Exercise prompt =
Give the data again exactly as written, without any of its pictures.

***

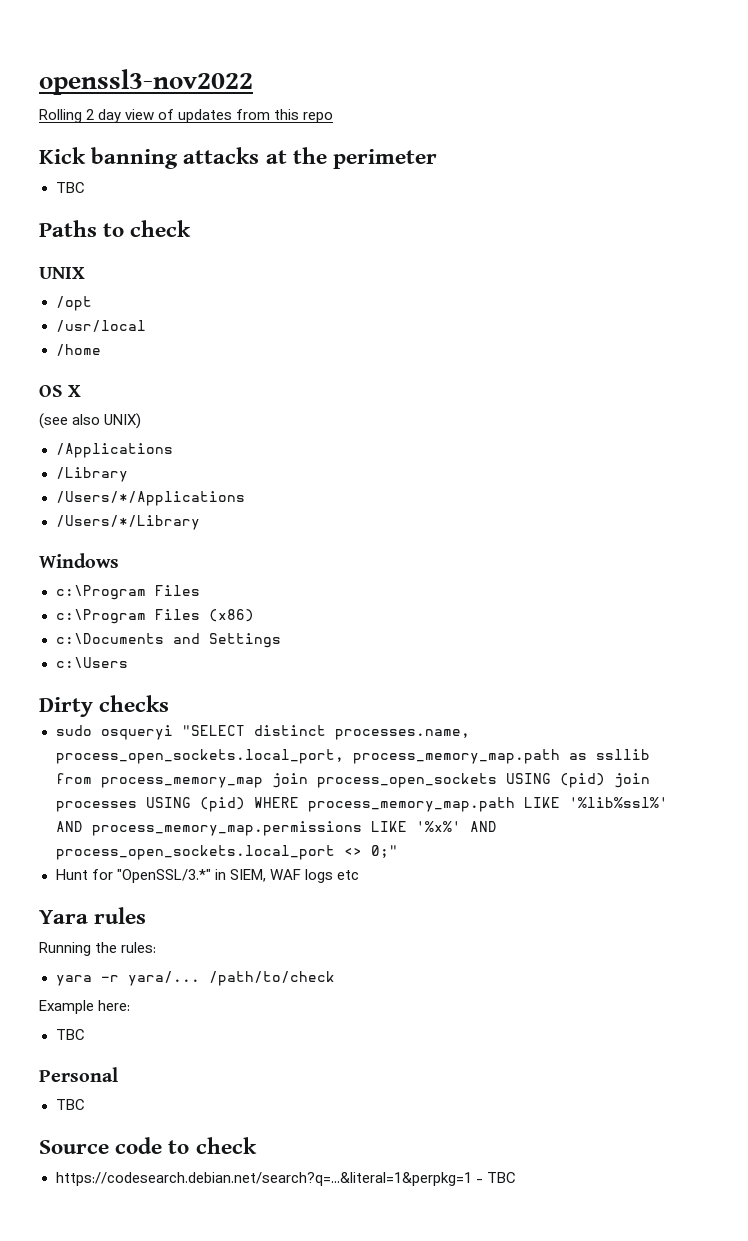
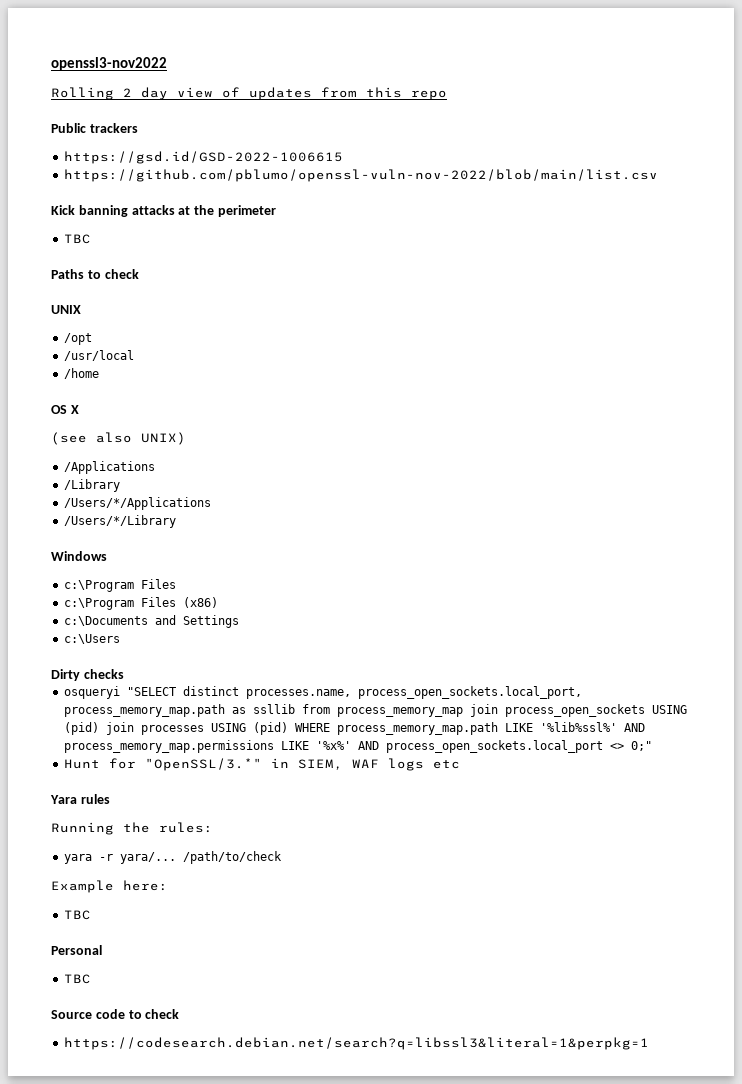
+ Public trackers
+ https://gsd.id/GSD-2022-1006615
+ https://github.com/pblumo/openssl-vuln-nov-2022/blob/main/list.csv
- sudo osqueryi "SELECT distinct processes.name, process_open_sockets.local_port, process_memory_map.path as ssllib from process_memory_map join process_open_sockets USING (pid) join processes USING (pid) WHERE process_memory_map.path LIKE '%lib%ssl%' AND process_memory_map.permissions LIKE '%x%' AND process_open_sockets.local_port <> 0;"
+ osqueryi "SELECT distinct processes.name, process_open_sockets.local_port, process_memory_map.path as ssllib from process_memory_map join process_open_sockets USING (pid) join processes USING (pid) WHERE process_memory_map.path LIKE '%lib%ssl%' AND process_memory_map.permissions LIKE '%x%' AND process_open_sockets.local_port <> 0;"
- https://codesearch.debian.net/search?q=...&literal=1&perpkg=1 - TBC
+ https://codesearch.debian.net/search?q=libssl3&literal=1&perpkg=1

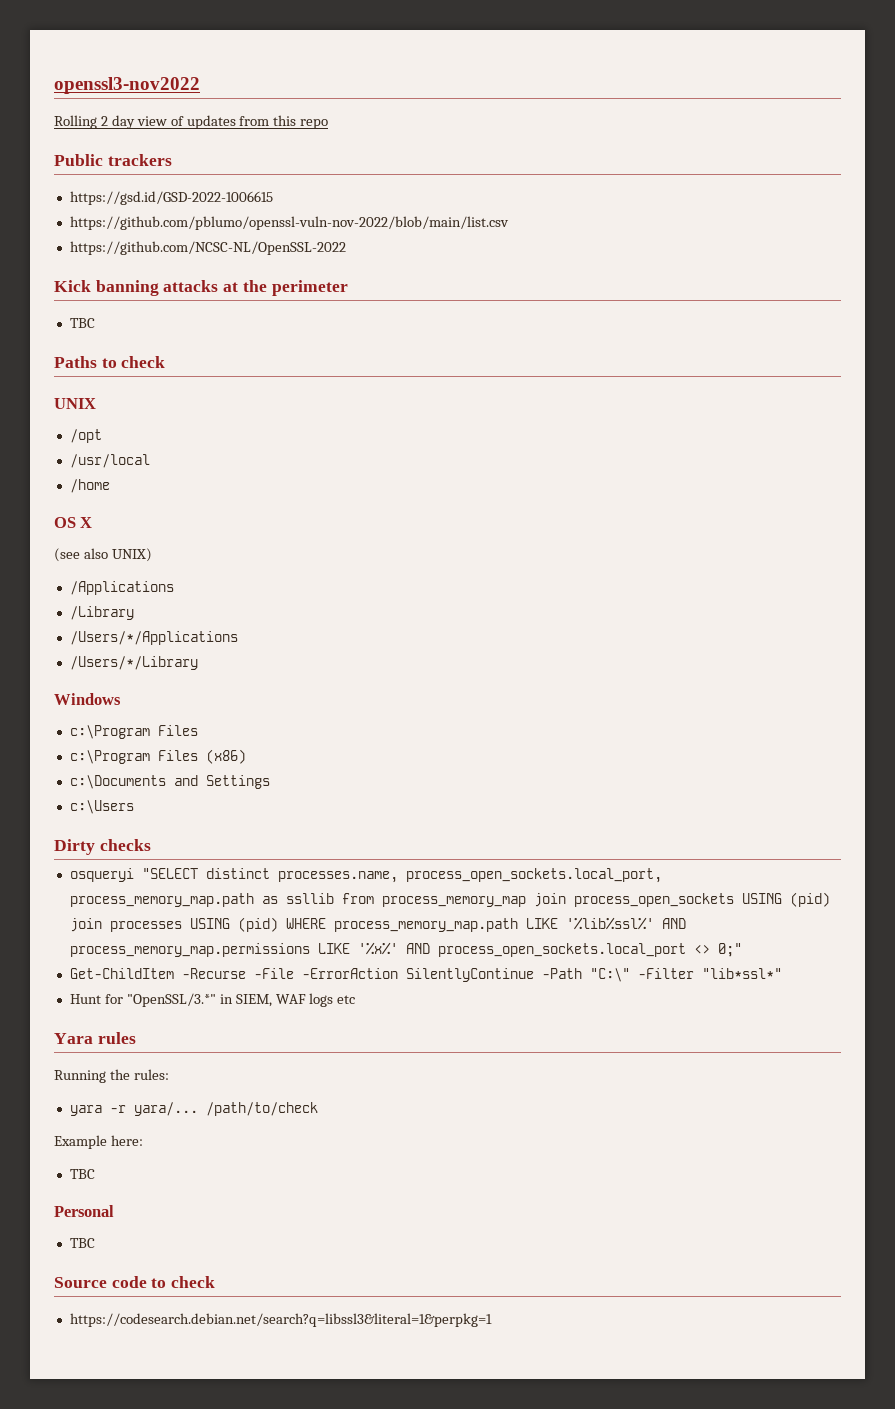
+ https://github.com/NCSC-NL/OpenSSL-2022
+ Get-ChildItem -Recurse -File -ErrorAction SilentlyContinue -Path "C:\" -Filter "lib*ssl*"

***

Your solution =
+ Public trackers
+ https://gsd.id/GSD-2022-1006615
+ https://github.com/pblumo/openssl-vuln-nov-2022/blob/main/list.csv
- sudo osqueryi "SELECT distinct processes.name, process_open_sockets.local_port, process_memory_map.path as ssllib from process_memory_map join process_open_sockets USING (pid) join processes USING (pid) WHERE process_memory_map.path LIKE '%lib%ssl%' AND process_memory_map.permissions LIKE '%x%' AND process_open_sockets.local_port <> 0;"
+ osqueryi "SELECT distinct processes.name, process_open_sockets.local_port, process_memory_map.path as ssllib from process_memory_map join process_open_sockets USING (pid) join processes USING (pid) WHERE process_memory_map.path LIKE '%lib%ssl%' AND process_memory_map.permissions LIKE '%x%' AND process_open_sockets.local_port <> 0;"
- https://codesearch.debian.net/search?q=...&literal=1&perpkg=1 - TBC
+ https://codesearch.debian.net/search?q=libssl3&literal=1&perpkg=1

+ https://github.com/NCSC-NL/OpenSSL-2022
+ Get-ChildItem -Recurse -File -ErrorAction SilentlyContinue -Path "C:\" -Filter "lib*ssl*"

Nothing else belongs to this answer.